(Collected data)
· · · ·

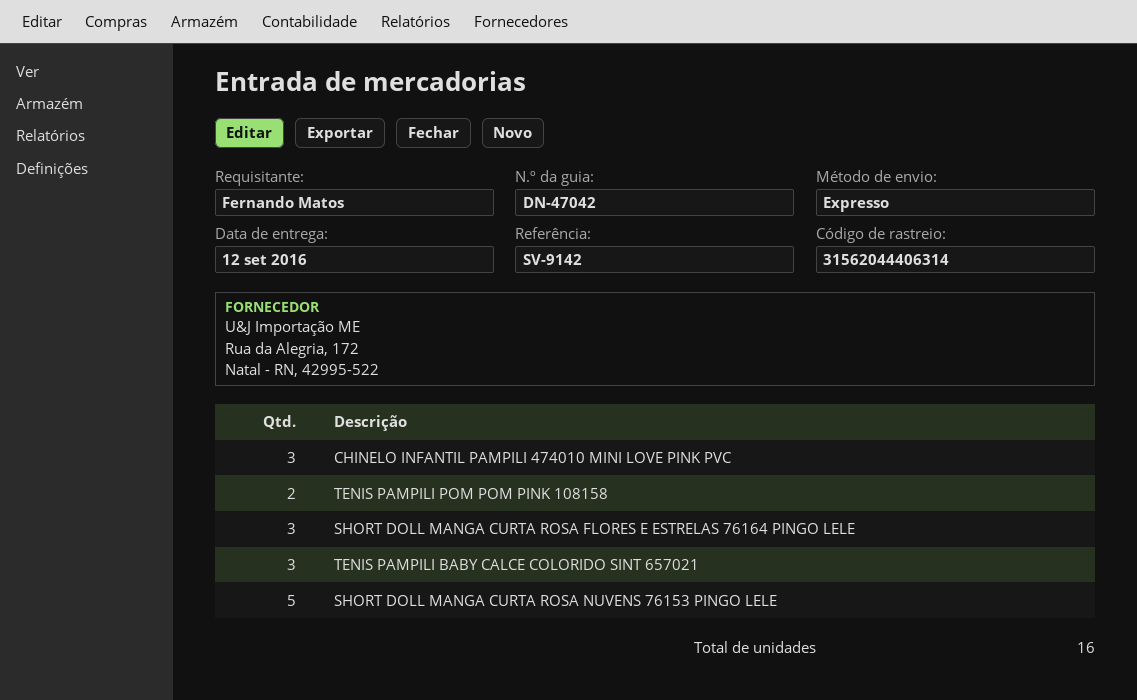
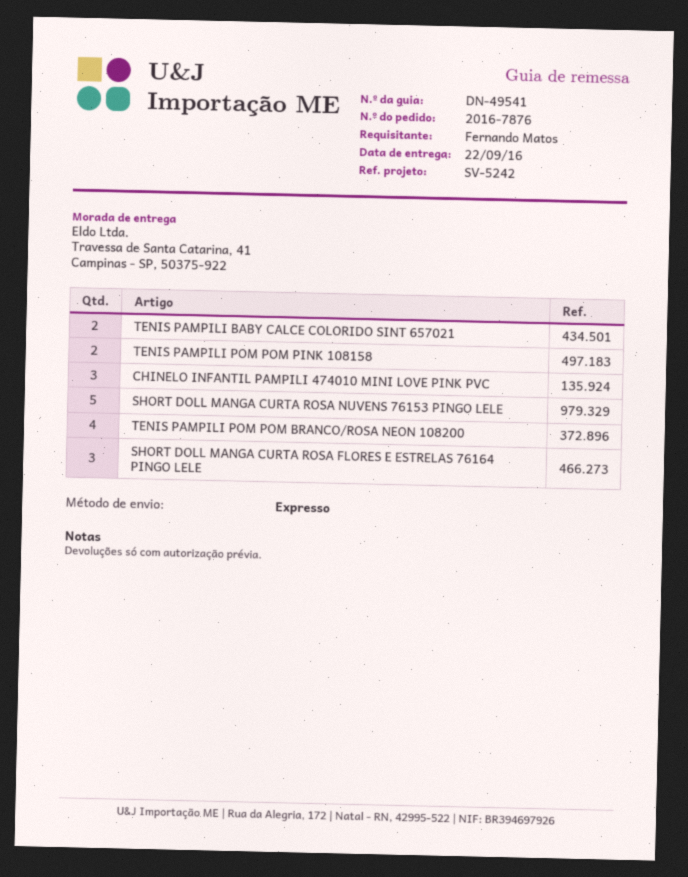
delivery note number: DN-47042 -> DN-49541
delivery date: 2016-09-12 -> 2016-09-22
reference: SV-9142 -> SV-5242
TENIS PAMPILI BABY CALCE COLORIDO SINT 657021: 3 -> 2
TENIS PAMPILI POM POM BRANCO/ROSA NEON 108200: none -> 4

· · · ·

> About this exercise: Check each line of the records for the word "PAMPILI" and extract those that contain it.

> Answer to this exercise:
TENIS PAMPILI BABY CALCE COLORIDO SINT 657021: 3 -> 2
TENIS PAMPILI POM POM BRANCO/ROSA NEON 108200: none -> 4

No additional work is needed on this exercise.